Monterrey Stadium Set for Four World Cup Games at Estadio BBVA
Monterrey Stadium, usually known as Estadio BBVA, will host four World Cup games this summer, including a round of 32 match. The venue sits in the shadow of Cerro de la Silla, tying a major tournament site to one of Monterrey’s most recognizable landmarks and the local stories built around it.
The mountain rises 1,820 metres above sea level in the Sierra Madre Oriental, and its outline has long shaped how the city sees the stadium’s setting. That backdrop has fed nicknames for the peak — the Giant of Monterrey, the Silent Guardian and the Crown of the City — while the stadium now moves from local symbol to World Cup stage.

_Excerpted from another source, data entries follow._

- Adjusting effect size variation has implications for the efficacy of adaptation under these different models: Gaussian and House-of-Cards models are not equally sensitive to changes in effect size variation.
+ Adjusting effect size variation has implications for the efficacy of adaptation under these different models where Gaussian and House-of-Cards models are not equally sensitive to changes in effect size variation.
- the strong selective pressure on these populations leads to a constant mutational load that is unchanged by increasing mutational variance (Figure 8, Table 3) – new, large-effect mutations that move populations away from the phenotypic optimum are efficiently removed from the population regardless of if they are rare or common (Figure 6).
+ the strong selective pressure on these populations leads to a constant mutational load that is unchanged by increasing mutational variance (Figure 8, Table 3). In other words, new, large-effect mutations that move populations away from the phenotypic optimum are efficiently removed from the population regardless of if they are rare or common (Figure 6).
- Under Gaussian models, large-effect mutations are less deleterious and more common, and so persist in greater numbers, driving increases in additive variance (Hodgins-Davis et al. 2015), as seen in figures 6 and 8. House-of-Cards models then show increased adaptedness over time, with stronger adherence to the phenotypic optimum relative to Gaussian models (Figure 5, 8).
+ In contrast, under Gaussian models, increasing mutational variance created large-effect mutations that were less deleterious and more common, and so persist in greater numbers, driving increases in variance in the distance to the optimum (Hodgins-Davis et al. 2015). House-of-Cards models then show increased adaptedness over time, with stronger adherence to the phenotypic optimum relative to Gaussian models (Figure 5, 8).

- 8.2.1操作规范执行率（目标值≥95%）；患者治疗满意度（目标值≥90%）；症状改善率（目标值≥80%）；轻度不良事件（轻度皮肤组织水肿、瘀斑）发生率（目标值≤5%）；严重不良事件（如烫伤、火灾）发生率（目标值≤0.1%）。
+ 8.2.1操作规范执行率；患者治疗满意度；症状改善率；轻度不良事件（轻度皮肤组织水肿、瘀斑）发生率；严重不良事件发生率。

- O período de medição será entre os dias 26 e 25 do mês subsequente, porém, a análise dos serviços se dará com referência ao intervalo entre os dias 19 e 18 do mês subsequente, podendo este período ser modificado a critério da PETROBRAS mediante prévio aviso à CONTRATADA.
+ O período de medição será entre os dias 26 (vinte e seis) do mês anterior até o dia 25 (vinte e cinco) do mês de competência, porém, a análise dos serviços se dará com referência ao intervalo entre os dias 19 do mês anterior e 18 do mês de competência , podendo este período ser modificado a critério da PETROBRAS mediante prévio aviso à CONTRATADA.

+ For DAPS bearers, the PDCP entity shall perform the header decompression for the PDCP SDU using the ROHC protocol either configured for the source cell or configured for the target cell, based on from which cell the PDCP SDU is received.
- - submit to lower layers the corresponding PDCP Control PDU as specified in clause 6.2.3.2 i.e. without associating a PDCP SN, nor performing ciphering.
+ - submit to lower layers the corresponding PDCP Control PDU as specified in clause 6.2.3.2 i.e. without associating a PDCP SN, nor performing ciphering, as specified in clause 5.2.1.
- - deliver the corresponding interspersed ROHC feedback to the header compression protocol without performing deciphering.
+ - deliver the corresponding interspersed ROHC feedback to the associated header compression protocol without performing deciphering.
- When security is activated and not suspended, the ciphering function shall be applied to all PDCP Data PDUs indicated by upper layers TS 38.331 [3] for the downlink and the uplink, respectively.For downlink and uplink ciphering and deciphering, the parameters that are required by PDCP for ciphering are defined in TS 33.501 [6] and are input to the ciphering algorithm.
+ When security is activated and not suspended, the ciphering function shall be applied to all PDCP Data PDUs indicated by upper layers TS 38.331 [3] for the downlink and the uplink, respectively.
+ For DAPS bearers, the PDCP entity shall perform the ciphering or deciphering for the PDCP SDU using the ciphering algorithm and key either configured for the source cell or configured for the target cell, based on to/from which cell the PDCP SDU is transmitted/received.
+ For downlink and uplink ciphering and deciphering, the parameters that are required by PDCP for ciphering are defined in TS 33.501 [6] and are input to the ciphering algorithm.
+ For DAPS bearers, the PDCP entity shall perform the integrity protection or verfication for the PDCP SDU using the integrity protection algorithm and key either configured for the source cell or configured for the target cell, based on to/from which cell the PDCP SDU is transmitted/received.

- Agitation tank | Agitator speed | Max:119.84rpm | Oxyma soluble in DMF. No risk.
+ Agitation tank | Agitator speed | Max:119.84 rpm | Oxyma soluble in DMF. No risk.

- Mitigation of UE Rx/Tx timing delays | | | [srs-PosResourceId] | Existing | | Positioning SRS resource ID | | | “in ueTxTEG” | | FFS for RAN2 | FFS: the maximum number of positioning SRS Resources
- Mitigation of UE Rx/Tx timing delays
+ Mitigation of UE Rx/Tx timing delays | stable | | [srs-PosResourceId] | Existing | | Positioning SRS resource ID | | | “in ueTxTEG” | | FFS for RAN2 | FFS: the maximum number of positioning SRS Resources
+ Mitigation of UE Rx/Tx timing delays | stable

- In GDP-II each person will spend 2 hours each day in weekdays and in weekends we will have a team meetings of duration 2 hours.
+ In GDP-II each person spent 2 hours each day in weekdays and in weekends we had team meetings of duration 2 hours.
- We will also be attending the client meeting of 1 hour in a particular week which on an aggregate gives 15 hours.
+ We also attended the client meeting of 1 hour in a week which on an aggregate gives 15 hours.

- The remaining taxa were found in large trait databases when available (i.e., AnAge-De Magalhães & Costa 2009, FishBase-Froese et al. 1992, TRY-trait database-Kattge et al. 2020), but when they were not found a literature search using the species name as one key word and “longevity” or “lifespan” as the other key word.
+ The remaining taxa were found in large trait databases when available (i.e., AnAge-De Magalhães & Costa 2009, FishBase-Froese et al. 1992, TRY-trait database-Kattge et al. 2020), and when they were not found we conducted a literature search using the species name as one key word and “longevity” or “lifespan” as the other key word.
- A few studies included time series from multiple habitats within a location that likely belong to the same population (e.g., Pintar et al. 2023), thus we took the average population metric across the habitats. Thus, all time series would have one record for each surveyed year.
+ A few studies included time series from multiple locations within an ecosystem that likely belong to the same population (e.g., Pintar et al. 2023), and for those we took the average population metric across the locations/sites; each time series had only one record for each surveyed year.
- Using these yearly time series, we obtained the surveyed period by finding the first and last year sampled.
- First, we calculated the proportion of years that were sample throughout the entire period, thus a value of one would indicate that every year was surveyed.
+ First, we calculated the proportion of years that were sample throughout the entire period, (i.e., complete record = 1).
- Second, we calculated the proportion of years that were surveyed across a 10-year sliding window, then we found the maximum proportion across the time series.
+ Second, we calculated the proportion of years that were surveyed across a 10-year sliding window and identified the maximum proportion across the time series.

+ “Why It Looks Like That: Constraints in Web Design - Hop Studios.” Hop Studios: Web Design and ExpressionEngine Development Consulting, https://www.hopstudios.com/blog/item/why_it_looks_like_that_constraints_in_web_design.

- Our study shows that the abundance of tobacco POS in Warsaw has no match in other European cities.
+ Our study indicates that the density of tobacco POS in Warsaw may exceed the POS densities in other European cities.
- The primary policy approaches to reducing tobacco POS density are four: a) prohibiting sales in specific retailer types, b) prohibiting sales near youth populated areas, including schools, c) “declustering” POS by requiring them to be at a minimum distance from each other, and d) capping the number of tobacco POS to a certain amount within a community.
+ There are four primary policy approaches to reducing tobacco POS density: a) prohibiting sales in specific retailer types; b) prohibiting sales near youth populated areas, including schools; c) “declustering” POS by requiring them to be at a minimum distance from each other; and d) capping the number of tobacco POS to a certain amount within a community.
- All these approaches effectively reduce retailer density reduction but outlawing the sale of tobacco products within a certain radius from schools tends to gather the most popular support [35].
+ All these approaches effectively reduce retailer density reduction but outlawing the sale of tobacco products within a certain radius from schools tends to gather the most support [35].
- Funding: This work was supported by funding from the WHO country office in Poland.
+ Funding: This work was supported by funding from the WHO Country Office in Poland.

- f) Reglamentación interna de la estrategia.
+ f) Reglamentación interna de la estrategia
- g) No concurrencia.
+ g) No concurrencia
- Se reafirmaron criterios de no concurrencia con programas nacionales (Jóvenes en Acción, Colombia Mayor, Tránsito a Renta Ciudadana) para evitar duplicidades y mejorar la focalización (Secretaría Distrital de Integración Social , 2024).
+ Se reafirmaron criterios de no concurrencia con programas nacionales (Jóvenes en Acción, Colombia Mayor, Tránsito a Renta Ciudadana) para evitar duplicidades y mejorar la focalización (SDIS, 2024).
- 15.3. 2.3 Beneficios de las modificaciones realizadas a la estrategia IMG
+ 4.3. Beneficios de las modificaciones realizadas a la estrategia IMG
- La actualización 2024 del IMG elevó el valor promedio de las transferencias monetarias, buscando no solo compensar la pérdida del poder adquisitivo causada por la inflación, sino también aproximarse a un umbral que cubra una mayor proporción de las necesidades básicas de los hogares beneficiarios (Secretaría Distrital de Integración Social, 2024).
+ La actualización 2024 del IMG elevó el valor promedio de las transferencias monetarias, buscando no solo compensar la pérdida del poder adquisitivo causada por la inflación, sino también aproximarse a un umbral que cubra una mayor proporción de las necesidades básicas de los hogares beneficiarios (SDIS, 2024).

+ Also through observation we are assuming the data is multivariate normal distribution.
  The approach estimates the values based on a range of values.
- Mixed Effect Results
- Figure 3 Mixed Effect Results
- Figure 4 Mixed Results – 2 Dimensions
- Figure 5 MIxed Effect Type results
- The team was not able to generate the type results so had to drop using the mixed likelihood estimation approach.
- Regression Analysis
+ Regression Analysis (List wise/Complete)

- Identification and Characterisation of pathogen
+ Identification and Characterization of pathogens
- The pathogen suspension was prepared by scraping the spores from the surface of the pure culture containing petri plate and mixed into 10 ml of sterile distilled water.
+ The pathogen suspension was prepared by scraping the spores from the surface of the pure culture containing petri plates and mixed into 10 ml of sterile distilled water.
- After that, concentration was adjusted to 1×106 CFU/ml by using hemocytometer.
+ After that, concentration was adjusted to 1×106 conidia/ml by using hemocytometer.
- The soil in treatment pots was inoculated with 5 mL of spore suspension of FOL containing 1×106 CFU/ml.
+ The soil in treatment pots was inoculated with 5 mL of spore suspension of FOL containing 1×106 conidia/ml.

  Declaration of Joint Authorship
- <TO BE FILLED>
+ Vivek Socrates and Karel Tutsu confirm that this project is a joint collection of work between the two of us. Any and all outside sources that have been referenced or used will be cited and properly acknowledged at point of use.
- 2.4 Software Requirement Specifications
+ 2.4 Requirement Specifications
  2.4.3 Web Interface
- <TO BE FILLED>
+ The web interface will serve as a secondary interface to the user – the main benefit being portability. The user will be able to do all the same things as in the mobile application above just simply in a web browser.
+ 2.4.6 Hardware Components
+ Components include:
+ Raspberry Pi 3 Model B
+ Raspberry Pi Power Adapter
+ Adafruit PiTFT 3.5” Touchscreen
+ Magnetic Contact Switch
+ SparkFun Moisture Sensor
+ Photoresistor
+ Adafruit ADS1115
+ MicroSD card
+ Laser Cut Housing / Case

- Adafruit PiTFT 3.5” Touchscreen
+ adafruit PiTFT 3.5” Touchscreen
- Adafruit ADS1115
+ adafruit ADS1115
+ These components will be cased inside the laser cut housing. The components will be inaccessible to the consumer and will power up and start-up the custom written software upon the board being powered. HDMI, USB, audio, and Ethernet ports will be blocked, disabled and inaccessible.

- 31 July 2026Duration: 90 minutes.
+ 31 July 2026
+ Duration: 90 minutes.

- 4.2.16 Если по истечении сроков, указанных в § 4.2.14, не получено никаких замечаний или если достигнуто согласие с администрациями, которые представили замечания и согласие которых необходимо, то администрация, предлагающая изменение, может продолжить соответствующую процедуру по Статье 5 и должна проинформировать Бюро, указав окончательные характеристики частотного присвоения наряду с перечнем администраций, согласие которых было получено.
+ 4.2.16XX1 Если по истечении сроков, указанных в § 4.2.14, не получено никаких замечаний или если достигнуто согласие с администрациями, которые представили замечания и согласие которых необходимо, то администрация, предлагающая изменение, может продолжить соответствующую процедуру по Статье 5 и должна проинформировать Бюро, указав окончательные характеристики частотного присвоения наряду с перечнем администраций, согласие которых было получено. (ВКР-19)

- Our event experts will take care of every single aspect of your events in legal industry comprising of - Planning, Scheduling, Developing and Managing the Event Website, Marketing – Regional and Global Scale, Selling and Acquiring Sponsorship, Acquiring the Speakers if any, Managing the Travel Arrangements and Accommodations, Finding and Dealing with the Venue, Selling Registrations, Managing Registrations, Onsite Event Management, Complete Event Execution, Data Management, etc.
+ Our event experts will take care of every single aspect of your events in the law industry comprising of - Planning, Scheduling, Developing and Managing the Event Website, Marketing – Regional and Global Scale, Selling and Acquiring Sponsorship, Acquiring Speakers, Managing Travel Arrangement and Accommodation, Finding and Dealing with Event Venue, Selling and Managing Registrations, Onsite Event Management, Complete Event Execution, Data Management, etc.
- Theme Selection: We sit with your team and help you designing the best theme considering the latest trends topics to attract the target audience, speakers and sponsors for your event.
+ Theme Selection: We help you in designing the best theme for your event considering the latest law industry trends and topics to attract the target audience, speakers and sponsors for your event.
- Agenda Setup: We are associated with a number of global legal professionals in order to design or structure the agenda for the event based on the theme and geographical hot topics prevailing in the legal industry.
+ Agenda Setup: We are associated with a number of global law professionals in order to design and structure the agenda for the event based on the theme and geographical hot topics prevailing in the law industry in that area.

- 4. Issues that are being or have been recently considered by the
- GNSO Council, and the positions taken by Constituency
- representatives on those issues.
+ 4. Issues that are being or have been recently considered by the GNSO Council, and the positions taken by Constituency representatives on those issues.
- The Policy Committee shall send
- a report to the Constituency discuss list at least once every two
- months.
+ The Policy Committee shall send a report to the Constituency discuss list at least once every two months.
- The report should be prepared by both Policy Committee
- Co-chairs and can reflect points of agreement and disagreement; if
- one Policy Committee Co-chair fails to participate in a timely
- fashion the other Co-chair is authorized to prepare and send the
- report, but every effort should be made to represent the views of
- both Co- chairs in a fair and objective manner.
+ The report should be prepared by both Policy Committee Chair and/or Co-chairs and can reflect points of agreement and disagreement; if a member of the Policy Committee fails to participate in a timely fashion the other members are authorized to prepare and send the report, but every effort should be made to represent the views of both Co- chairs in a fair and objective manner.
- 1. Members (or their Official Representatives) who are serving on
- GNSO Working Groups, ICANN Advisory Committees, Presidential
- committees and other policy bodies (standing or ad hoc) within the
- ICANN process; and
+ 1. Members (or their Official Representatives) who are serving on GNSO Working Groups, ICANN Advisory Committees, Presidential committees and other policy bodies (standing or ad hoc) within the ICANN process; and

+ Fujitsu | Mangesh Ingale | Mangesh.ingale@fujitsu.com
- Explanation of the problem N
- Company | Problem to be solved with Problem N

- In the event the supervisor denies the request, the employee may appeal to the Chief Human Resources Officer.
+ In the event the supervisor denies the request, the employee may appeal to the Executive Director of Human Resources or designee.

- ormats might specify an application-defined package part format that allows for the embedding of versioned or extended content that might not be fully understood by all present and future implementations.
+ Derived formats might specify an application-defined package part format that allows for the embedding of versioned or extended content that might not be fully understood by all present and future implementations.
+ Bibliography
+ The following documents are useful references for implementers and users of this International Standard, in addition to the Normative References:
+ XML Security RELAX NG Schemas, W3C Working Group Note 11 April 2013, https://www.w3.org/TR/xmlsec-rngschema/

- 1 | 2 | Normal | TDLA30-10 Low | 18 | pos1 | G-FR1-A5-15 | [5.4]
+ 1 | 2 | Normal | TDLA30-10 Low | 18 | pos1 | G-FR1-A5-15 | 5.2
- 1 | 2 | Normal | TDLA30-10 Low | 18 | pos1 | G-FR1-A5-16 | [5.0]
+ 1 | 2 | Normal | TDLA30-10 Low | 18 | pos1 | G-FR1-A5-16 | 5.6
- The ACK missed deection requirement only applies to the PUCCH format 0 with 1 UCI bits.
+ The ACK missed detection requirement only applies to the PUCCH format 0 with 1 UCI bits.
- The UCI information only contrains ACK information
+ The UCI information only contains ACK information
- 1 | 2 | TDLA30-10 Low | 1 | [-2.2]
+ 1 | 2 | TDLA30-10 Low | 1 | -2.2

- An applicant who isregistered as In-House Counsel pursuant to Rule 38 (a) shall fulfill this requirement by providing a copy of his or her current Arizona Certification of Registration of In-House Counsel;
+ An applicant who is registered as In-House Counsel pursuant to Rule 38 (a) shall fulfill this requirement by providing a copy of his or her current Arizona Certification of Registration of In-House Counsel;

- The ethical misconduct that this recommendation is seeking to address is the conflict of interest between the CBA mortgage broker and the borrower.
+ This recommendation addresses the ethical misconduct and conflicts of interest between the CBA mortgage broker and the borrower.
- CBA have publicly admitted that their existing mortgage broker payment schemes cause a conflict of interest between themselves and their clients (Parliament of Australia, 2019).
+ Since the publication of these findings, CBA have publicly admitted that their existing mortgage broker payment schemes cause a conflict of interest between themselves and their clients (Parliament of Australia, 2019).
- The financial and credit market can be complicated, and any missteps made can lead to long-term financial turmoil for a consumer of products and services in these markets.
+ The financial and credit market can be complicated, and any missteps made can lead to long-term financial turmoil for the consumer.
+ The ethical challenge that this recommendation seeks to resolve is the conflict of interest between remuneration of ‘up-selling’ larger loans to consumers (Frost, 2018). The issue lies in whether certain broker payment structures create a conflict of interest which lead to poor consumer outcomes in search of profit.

Cerro de la Silla and Estadio BBVA
Estadio BBVA is built in the shadow of Cerro de la Silla, whose name means “saddle hill” in English. The link between the venue and the mountain is central to the way the stadium is described in Monterrey, where the site is treated less like a neutral arena and more like part of the city’s identity.
That identity has also carried stranger claims. In January 2004, Leonardo Samaniego Gallegos said he was on nighttime rounds on the outskirts of Monterrey when he saw a mysterious figure about five minutes from where the stadium now stands and just below Cerro de la Silla.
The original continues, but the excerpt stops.